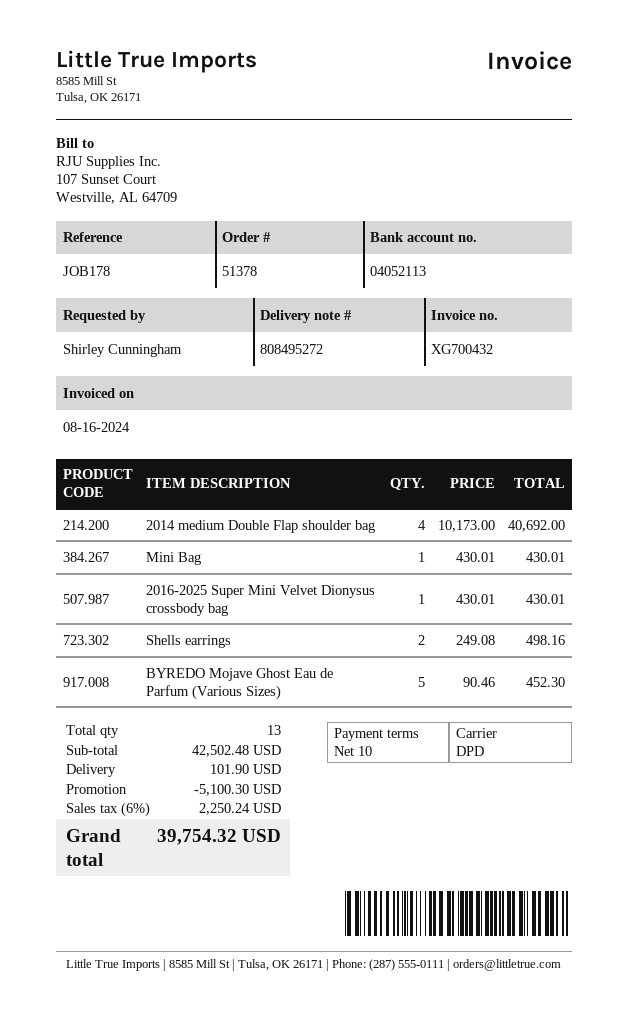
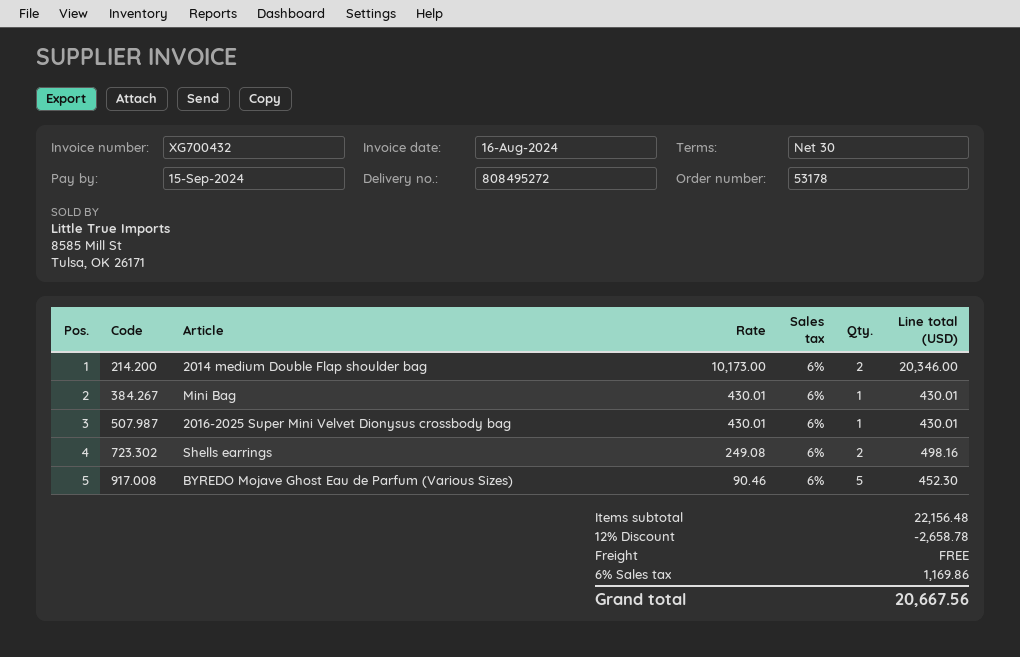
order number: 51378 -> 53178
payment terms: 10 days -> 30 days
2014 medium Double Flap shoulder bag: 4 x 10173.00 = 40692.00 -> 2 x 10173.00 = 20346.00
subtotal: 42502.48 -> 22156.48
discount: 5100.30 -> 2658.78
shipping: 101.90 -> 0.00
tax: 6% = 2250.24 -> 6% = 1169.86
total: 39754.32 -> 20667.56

◆ ◆ ◆ ◆ ◆

Starting at the line that contains "discount: 5100.30 -> 2658.78", print every line through the last one of the records, exactly and with nothing else.

discount: 5100.30 -> 2658.78
shipping: 101.90 -> 0.00
tax: 6% = 2250.24 -> 6% = 1169.86
total: 39754.32 -> 20667.56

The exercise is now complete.